Stressing that the court is the last resort to justice seekers, Law Minister Anisul Huq on Sunday called upon the newly-appointed judges to be careful about miscarriage of justice.
“It’s the responsibility of the judges to prevent crimes providing exemplary punishment to the culprits through exercising the law effectively without any prejudice,” he said.
Anisul Huq was addressing the inaugural ceremony of a basic training course for the newly-appointed assistant judges at the Judicial Administration Training Institute (Jati) in the city.
The minister said exemplary punishment may reverse crime trend among the criminals.
“The judges can also play a role in making the society crime free through justice to the justice-seekers,” he said, adding that the judges should be careful about inordinate delay in delivering justice and keep in mind the best use of time to avoid public harassment and their financial burden due to unwarranted delay.

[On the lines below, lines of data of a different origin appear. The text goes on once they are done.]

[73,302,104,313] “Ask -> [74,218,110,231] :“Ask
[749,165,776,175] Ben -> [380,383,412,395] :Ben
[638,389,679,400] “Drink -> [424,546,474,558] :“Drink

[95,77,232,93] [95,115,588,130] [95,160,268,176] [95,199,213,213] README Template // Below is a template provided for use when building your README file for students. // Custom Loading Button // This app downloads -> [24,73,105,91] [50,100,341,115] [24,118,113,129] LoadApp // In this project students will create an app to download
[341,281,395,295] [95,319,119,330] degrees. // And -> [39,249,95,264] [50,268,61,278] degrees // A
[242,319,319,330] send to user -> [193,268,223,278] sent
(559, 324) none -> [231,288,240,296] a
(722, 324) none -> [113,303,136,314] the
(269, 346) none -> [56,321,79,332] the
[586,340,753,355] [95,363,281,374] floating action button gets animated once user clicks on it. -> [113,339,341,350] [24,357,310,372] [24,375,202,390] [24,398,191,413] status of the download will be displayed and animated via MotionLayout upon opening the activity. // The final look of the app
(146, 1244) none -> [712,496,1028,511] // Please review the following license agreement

People do not come to the court until they have any option, and the court is the last resort to the justice seekers, said Anisul Huq.

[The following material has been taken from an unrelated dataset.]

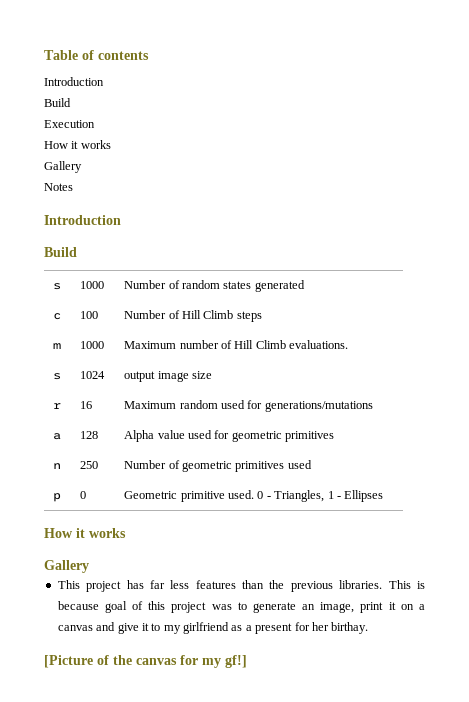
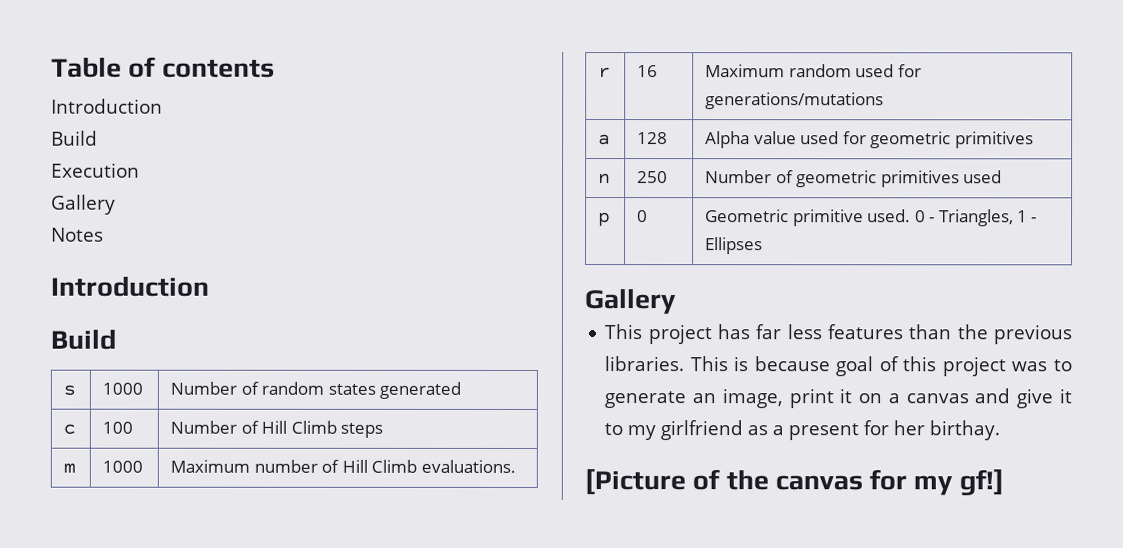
[44,140,111,149] // How it works -> (140, 170) none
[53,373,62,380] [80,371,106,379] [124,371,213,382] // s | 1024 | output image size -> (516, 466) none
[44,528,126,538] // How it works -> (764, 246) none

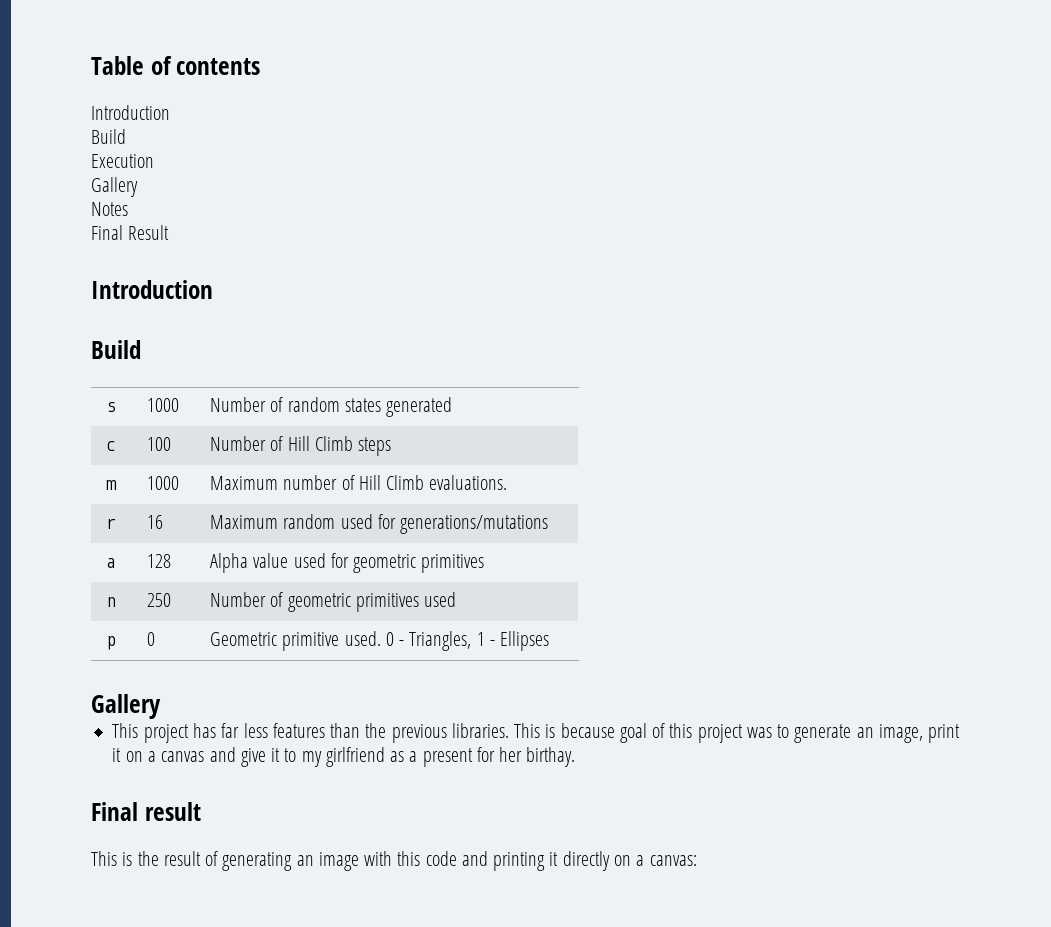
(104, 234) none -> [91,225,170,240] // Final Result
[584,469,1004,496] [Picture of the canvas for my gf!] -> [91,802,201,821] [91,851,697,871] Final result // This is the result of generating an image with this code and printing it directly on a canvas:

The Law Minister informed that the government has taken an initiative to include the legal concept of plea-bargaining to reduce the long-pending huge backlog of criminal cases across the country.
Jati Director General Justice Khandaker Musa Khaled presided over the inaugural function.
Forty newly-appointed assistant judges are participating in the two-month long training programme.
Meanwhile, the Law Minister in a press conference at the Jatiya Press Club said there are currently 24 lakh cases pending with magistrate and district courts across the country.
He said the government’s legal aid support programme will help reduce the backlog of cases gradually.
Though the Legal Aid Service Act was enacted in 2000, the enforcement of the law started after Sheikh Hasina’s government had assumed power in 2009, he said.
The Law Ministry organised the press conference on the eve of the April 28 National Legal Aid Day. Secretary of the law and justice division Abu Saleh Sheikh Md Jahirul Haque was present.
The minister said the main aim of the day is to raise awareness among people about the government’s legal aid services alongside ensuring access of the poor and helpless people to justice.
He said a legal aid office was set up in every district judge’s court building throughout the country with a view to making the legal aid programmes successful.
Director of the National Legal Aid Service Organisation Syed Aminul Islam said some 68,000 people took the government’s legal aid services in five years from 2009 to 2013.
Of them, 33166 are women, 34500 men and 271 children, he added.
A total of 8159 civil and criminal cases have so far been disposed of, he said.